(Provided records)

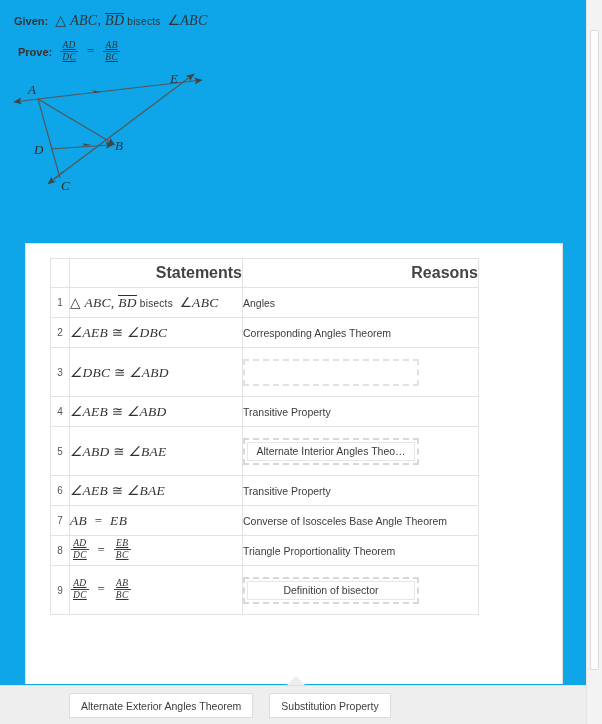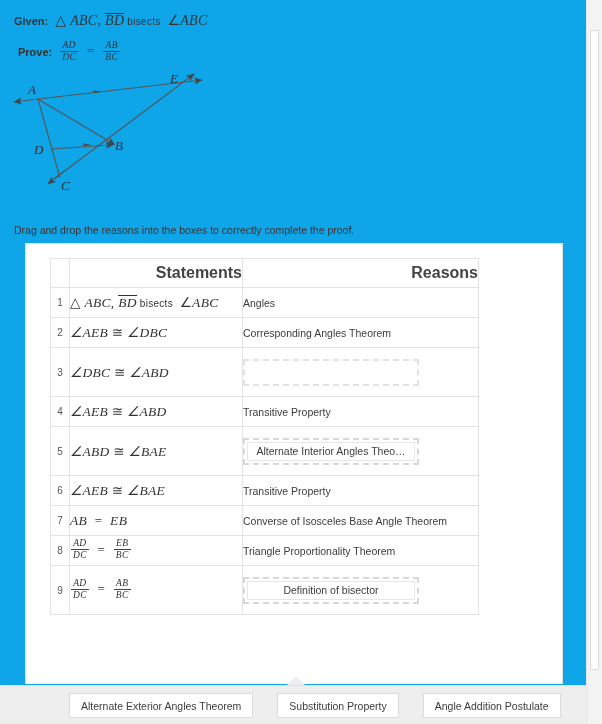--- a/index.html
+++ b/index.html
@@ -80,6 +80,7 @@
     margin: 0 1px;
     position: relative;
     top: -1px;
+    text-decoration: underline;
   }
   .frac .num { padding: 0 2px; }
   .frac .den { padding: 0 2px; border-top: 1px solid #444; }

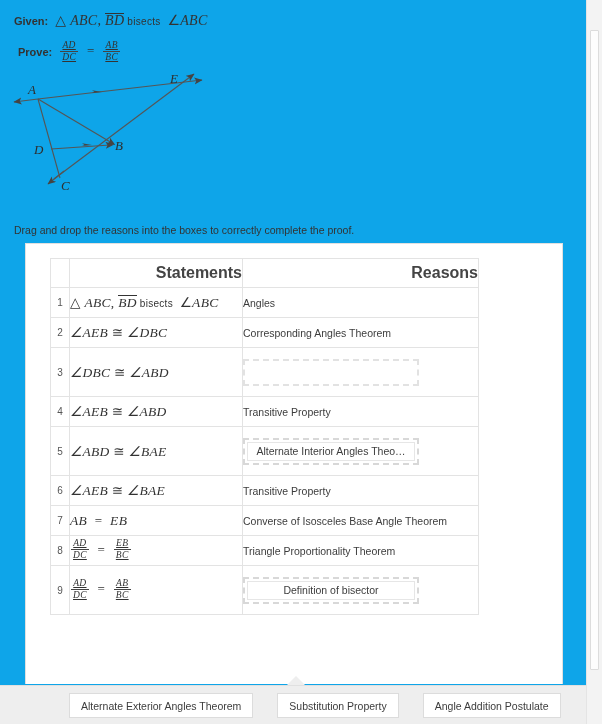--- a/index.html
+++ b/index.html
@@ -306,7 +306,6 @@
     </svg>
   </div>
 
-  <div class="instruction">Drag and drop the reasons into the boxes to correctly complete the proof.</div>
 
   <div class="card">
     <table class="proof-table">

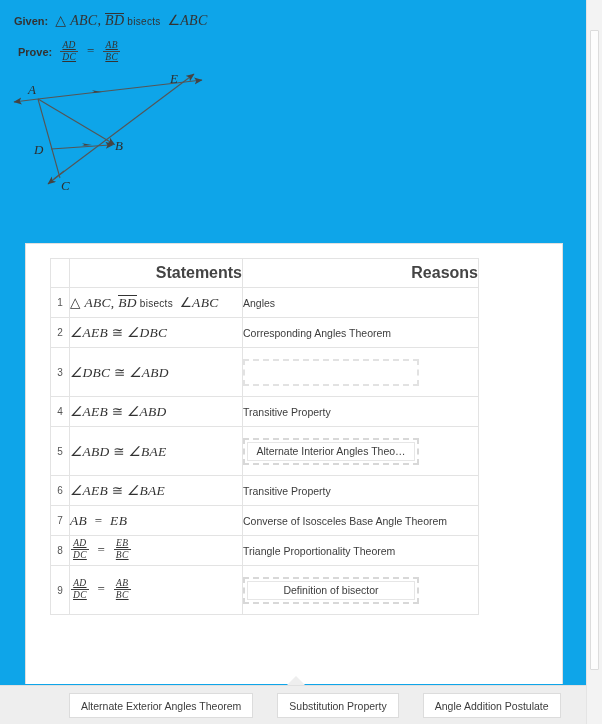--- a/index.html
+++ b/index.html
@@ -204,7 +204,7 @@
     position: absolute;
     left: 69px; top: 7px;
     display: flex;
-    gap: 24px;
+    gap: 16px;
     text-align: right;
   }
   .tile {

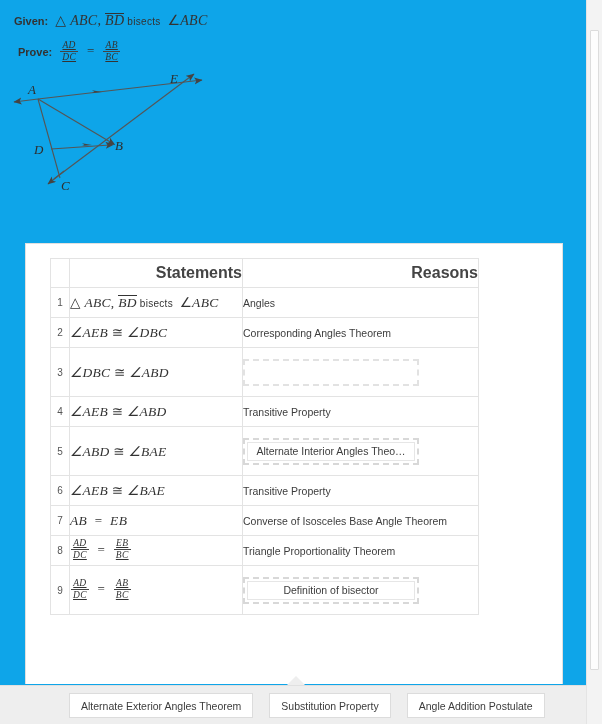--- a/index.html
+++ b/index.html
@@ -465,7 +465,6 @@
     <div class="tray-inner">
       <div class="tile">Alternate Exterior Angles Theorem</div>
       <div class="tile">Substitution Property</div>
-      <div class="tile">Angle Addition Postulate</div>
     </div>
   </div>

(End Provided records)

◆ Task description:
Your reply should repeat the entries above exactly, leaving the pictures out.

◆ The completed task:
--- a/index.html
+++ b/index.html
@@ -80,6 +80,7 @@
     margin: 0 1px;
     position: relative;
     top: -1px;
+    text-decoration: underline;
   }
   .frac .num { padding: 0 2px; }
   .frac .den { padding: 0 2px; border-top: 1px solid #444; }

--- a/index.html
+++ b/index.html
@@ -306,7 +306,6 @@
     </svg>
   </div>
 
-  <div class="instruction">Drag and drop the reasons into the boxes to correctly complete the proof.</div>
 
   <div class="card">
     <table class="proof-table">

--- a/index.html
+++ b/index.html
@@ -204,7 +204,7 @@
     position: absolute;
     left: 69px; top: 7px;
     display: flex;
-    gap: 24px;
+    gap: 16px;
     text-align: right;
   }
   .tile {

--- a/index.html
+++ b/index.html
@@ -465,7 +465,6 @@
     <div class="tray-inner">
       <div class="tile">Alternate Exterior Angles Theorem</div>
       <div class="tile">Substitution Property</div>
-      <div class="tile">Angle Addition Postulate</div>
     </div>
   </div>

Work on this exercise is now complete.